▶ [DIRECTIONS]
Transcribe the listing below only from the line with "none -> [85,131,933,316]" up to and including the line with "[39,1222,158,1246] July 2026".

==== EXERCISE INPUT

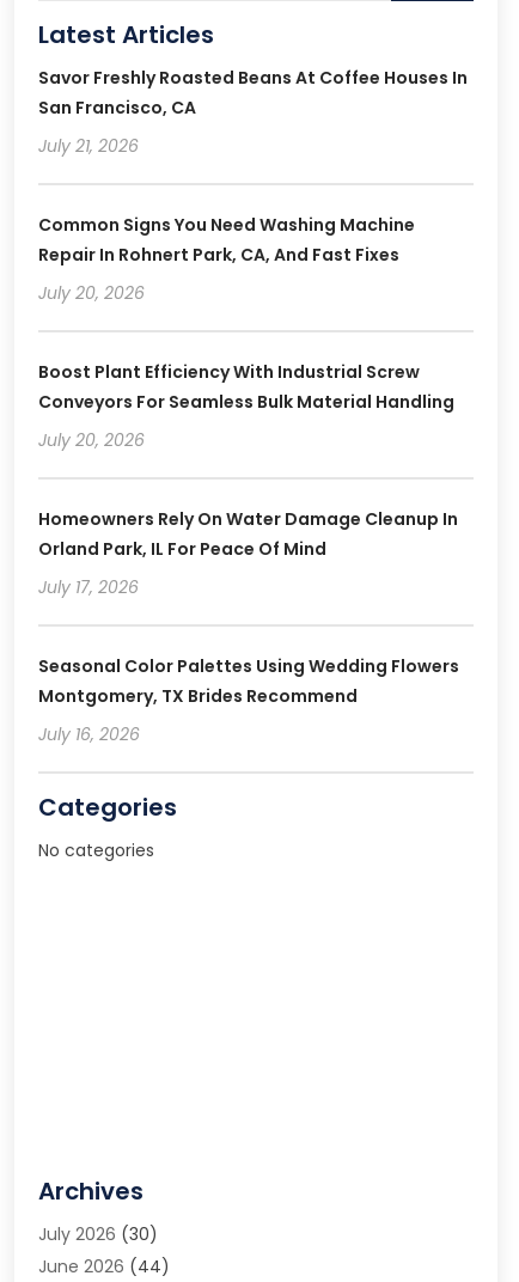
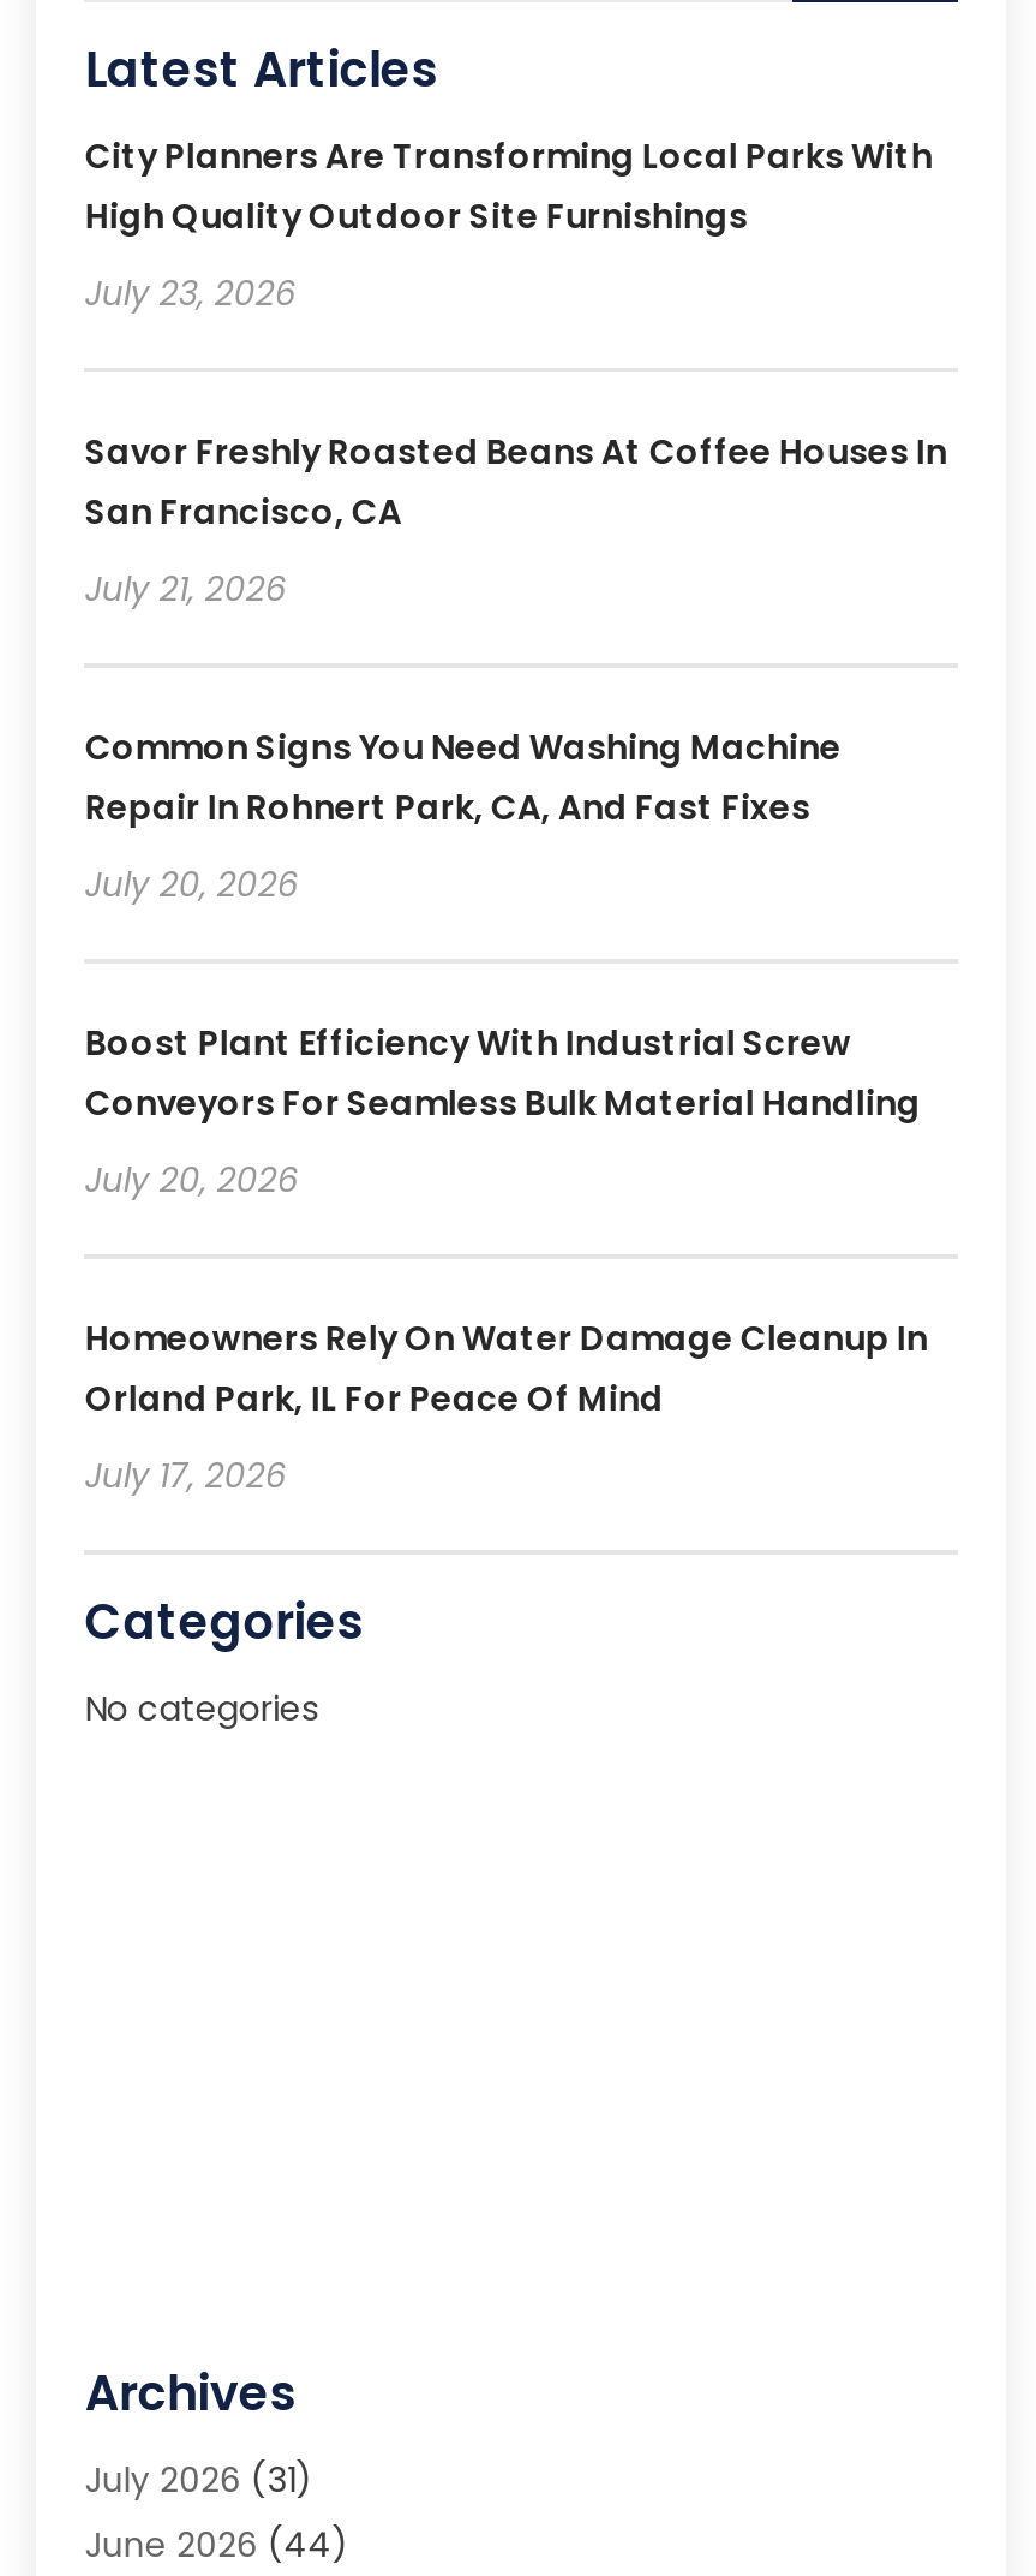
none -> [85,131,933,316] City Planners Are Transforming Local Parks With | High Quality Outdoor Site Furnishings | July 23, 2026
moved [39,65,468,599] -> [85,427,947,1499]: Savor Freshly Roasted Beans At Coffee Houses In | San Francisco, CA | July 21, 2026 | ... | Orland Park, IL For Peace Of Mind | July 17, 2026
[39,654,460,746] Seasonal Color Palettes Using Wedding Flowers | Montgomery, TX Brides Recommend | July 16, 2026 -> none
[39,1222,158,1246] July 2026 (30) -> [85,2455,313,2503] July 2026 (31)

========
==== EXERCISE INPUT

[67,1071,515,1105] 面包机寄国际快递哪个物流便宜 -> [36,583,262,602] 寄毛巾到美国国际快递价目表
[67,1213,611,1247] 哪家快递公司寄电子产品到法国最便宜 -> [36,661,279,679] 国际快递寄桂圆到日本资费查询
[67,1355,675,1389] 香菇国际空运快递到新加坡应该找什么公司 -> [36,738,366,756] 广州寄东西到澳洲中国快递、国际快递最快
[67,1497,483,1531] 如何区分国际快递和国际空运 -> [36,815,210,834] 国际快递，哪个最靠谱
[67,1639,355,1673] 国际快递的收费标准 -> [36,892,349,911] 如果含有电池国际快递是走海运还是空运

========

▶ [ANSWER FOR THE TASK]
none -> [85,131,933,316] City Planners Are Transforming Local Parks With | High Quality Outdoor Site Furnishings | July 23, 2026
moved [39,65,468,599] -> [85,427,947,1499]: Savor Freshly Roasted Beans At Coffee Houses In | San Francisco, CA | July 21, 2026 | ... | Orland Park, IL For Peace Of Mind | July 17, 2026
[39,654,460,746] Seasonal Color Palettes Using Wedding Flowers | Montgomery, TX Brides Recommend | July 16, 2026 -> none
[39,1222,158,1246] July 2026 (30) -> [85,2455,313,2503] July 2026 (31)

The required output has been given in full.